Roma Pantomimus’u virtüöz solo dansının bir türüydü. Hıristiyanlık kamuda yürütülen gösterimlerin bütün türlerini yasaklayıncaya kadar Roma Pantomimus’u geniş bir alana yayılmıştı. Roma Mimus'unun (oyuncu) Ortaçağ’a kadar varlığını sürdürdüğü iddia edilmektedir. Fakat bu henüz kanıtlanmamıştır. Ayrıca Yakın Çağ’dan itibaren sürekli farklı tiyatro türlerinin antik çağlara yönelme yoluyla haklı çıkarılmasına uğraşılmıştır.
Rönesans zamanındaki İtalyan doğaçlama tiyatrosu “Commedia dell’arte” ile 16. yüzyıldan beri Avrupa’nın metropolü Paris üzerinden tüm batı dünyasına yayılan pantomimin Yakın Çağ’daki biçimi ortaya çıkmıştır. Burada her ne kadar dil kullanılsa da “Pagliaccio” (Türkçedeki “Palyaço”nun isim babasıdır) ya da “Pedrilino” (Pierrot) veya Arlecchino (Fr. Harlekin) figürleri gibi sadece maskelerin sonraki pantomime etkisi olmamıştır.
Pantomim kavramıyla dil ve ülke sınırları üzerine genel bir anlaşılırlık düşüncesi birbirine bağlıdır.
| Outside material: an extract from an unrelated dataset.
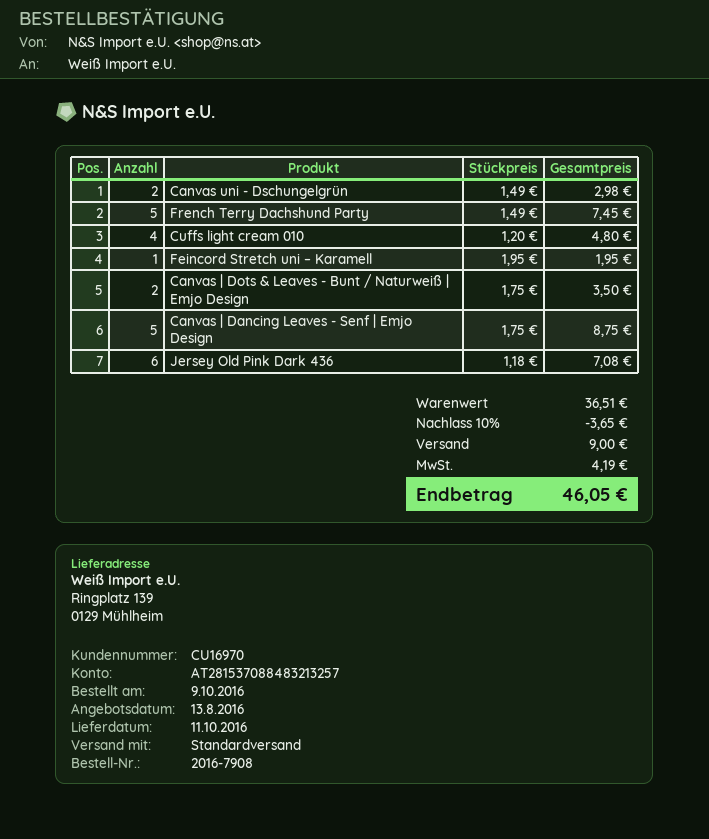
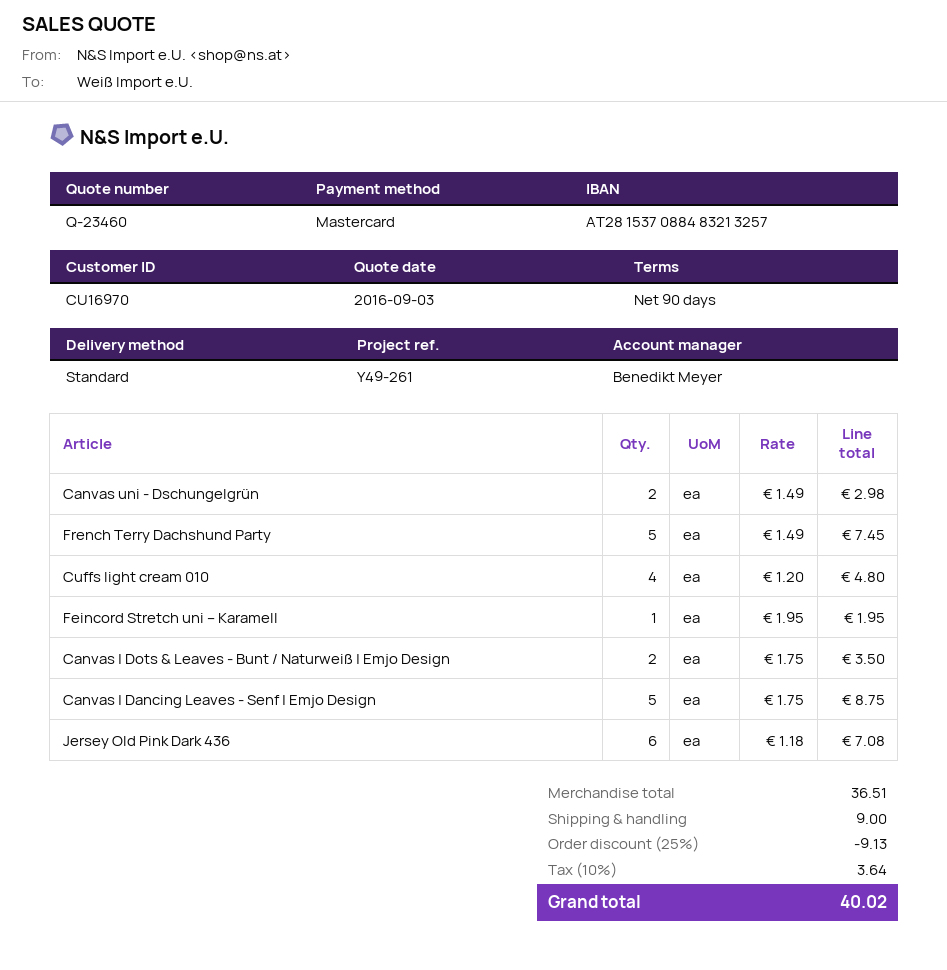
quote date: 2016-08-13 -> 2016-09-03
discount: 10% = 3.65 -> 25% = 9.13
tax: 4.19 -> 3.64
total: 46.05 -> 40.02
Bu bağlamda 1600 yılında Avrupa kıtasını dolaşan İngiliz gezici tiyatro oyuncuları uğradıkları ülkelerin dillerine hâkim olmaksızın gelişimlerine katkıda bulunmuşlardı. Bu gezici tiyatro oyuncularının “Commedia dell’arte” üzerine etkileri olmuştur.

18. Yüzyıl

Commedia dell’arte’nin dansla temsil edilen bir biçimi 18. yüzyılda saray balesinin gözde nesnesi olarak sıradan bir hale gelmişti ve bu Pantomim olarak adlandırılmıştı. Avrupa'nın her yerinde müziğin ağırlıklı olduğu sahnede sık sık kostüm değiştirilmesiyle ve dönüşümlerle sunulduğu dans kumpanyaları bulunmaktaydı.
Paris yıllık pazar tiyatrosunda sessiz tiyatro ortaya çıkmıştı, çünkü resmi Paris tiyatroları moda olan bu oyun yerlerinin ekonomik rekabetinden korkusundan dolayı onlar aleyhine zaman zaman metin yasağı koyabilmekteydi.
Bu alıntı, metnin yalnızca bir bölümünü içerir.